Centre-Val de Loire : l'ancien principal de collège François Bonneau (PS) conserve la région

28 juin 2021 à 5h14 par Bastien Bougeard

Le président sortant de la région Centre-Val de Loire rempile pour un troisième mandat après un large succès enregistré au soir du second tour des élections. Il a recueilli 39 % des suffrages exprimés dans un contexte d'abstention record.

ALOUETTE
Crédit: Équipe de campagne

Le socialiste François Bonneau, en tête à l'issue du premier tour, a été réélu pour la troisième fois à la tête de la région Centre-Val de Loire, avec une nouvelle fois le renfort des écologistes et des communistes, sa liste totalisant 39,15% des voix.

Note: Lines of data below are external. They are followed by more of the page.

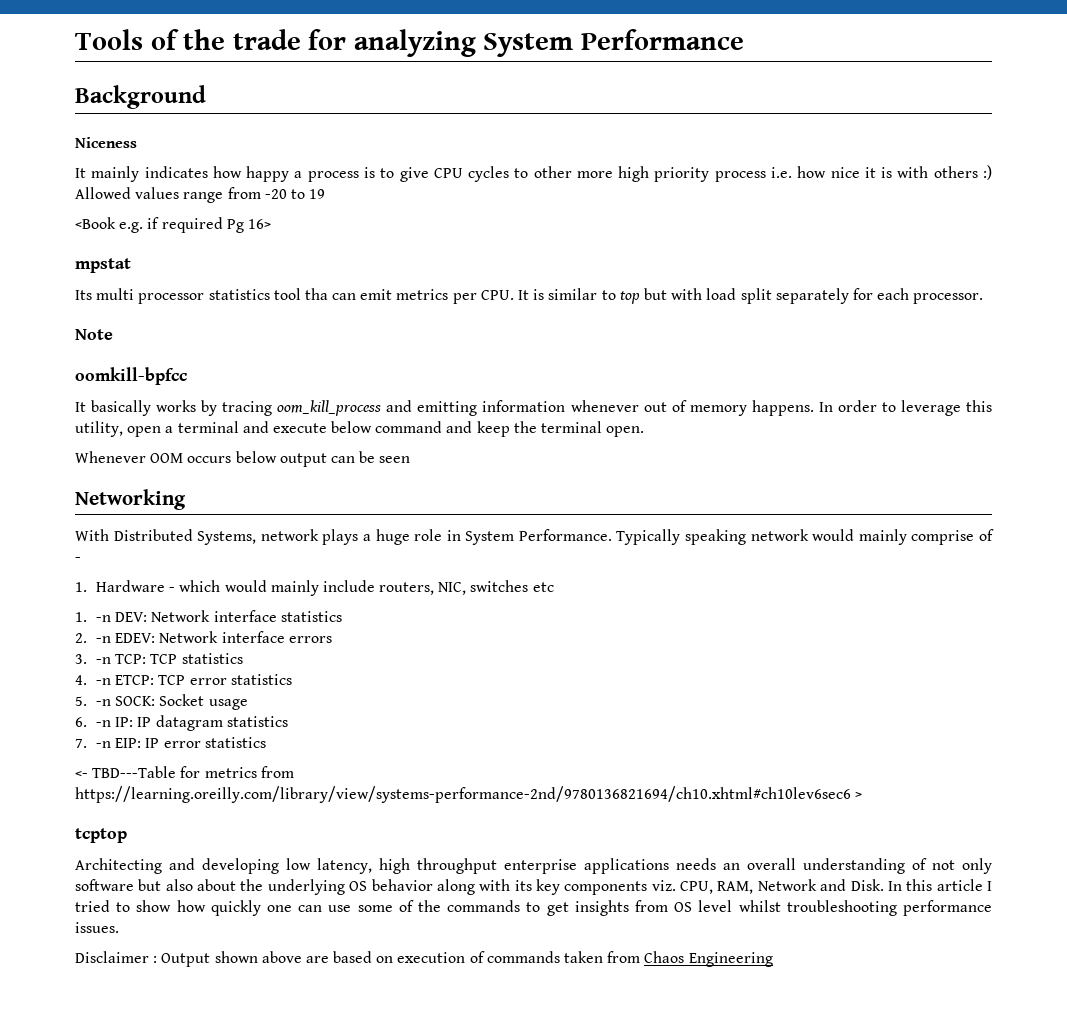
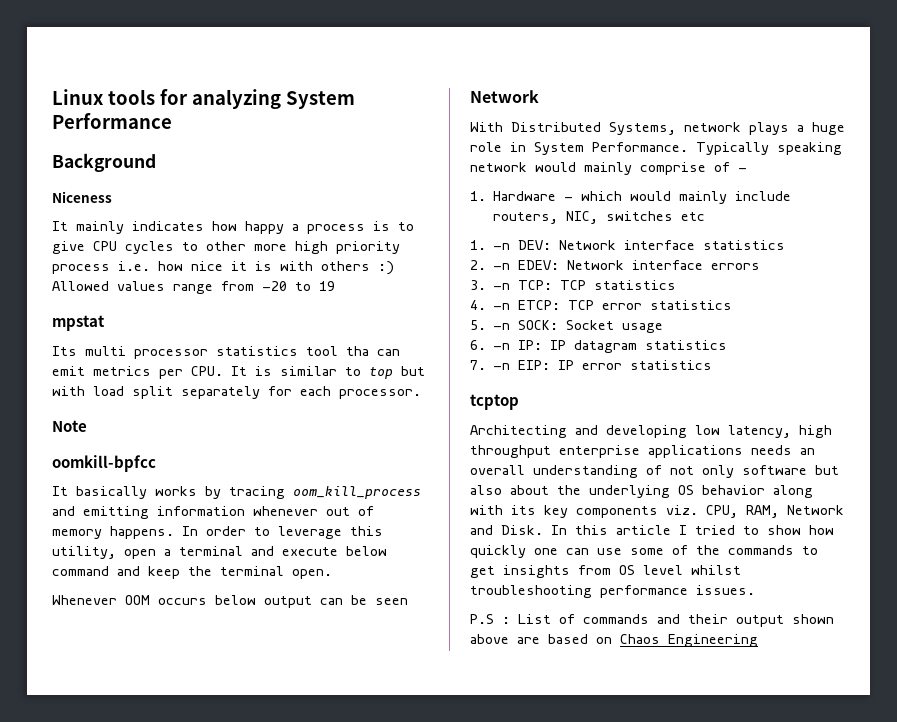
[75,29,301,50] Tools of the trade -> [52,89,155,105] Linux tools
[75,217,271,233] // <Book e.g. if required Pg 16> -> (335, 286) none
[75,489,186,510] Networking -> [470,90,539,103] Network
[75,766,294,778] [75,786,863,803] // <- TBD---Table for metrics from https://learning.oreilly.com/library/view/systems-performance-2nd/9780136821694/ch10.xhtml#ch10lev6sec6 > -> (713, 365) none
[75,951,211,967] Disclaimer : Output -> [470,614,784,627] P.S : List of commands and their output
[397,951,641,963] execution of commands taken from -> (612, 640) none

À la tête de la région depuis 2007

« C'est un moment de bonheur. (...) Les forces de la gauche et de l'écologie ont su converger. Nous faisons un score supérieur à l'addition des deux listes », a réagi le président sortant, tout sourire depuis l'hôtel de région, saluant « un message d'espoir pour les territoires ». Militant politique depuis l'âge de 23 ans, François Bonneau a été successivement vice-président de la communauté d'agglomération montargoise, conseiller municipal de Montargis, puis conseiller régional (1998-2004). À 67 ans, l'ancien principal de collège conserve une région qu'il préside depuis 2007, quand il avait pris la succession de son mentor Michel Sapin, démissionnaire. 

Division entre Les Républicains et la liste LREM-Modem

Né le 12 octobre 1953 à Amilly (Loiret), issu d'une famille nombreuse, il est titulaire d'un DEA de lettres modernes obtenu à Orléans. Il est marié, a deux enfants et trois petits-enfants. L'itinéraire politique de cet enseignant devenu conseiller d'orientation puis principal de collège commence en 1976, lorsqu'il adhère au Parti socialiste. À la tête d'un collège en zone d'éducation prioritaire pendant neuf ans, il garde de sa carrière dans l'Éducation nationale un ton simple et pédagogique. Cheveux blanchis, lunettes sages et sourire débonnaire, François Bonneau est élu au conseil régional depuis 1998. Il s'y consacre d'ailleurs « à 100 % » depuis, sans ambition nationale. « J'ai préféré la région », a-t-il d'ailleurs insisté encore dimanche soir. 

Troisième mandat consécutif

Toujours au coude-à-coude lors des précédentes élections régionales, ce féru d'escalade a surmonté les obstacles pour garder une région que la droite voire l'extrême droite espéraient conquérir. Cette fois, la mésentente entre le candidat de la majorité présidentielle, Marc Fesneau (16,00 %), et celui des Républicains, Nicolas Forissier (22,61 %), lui a ouvert la voie d'une large victoire.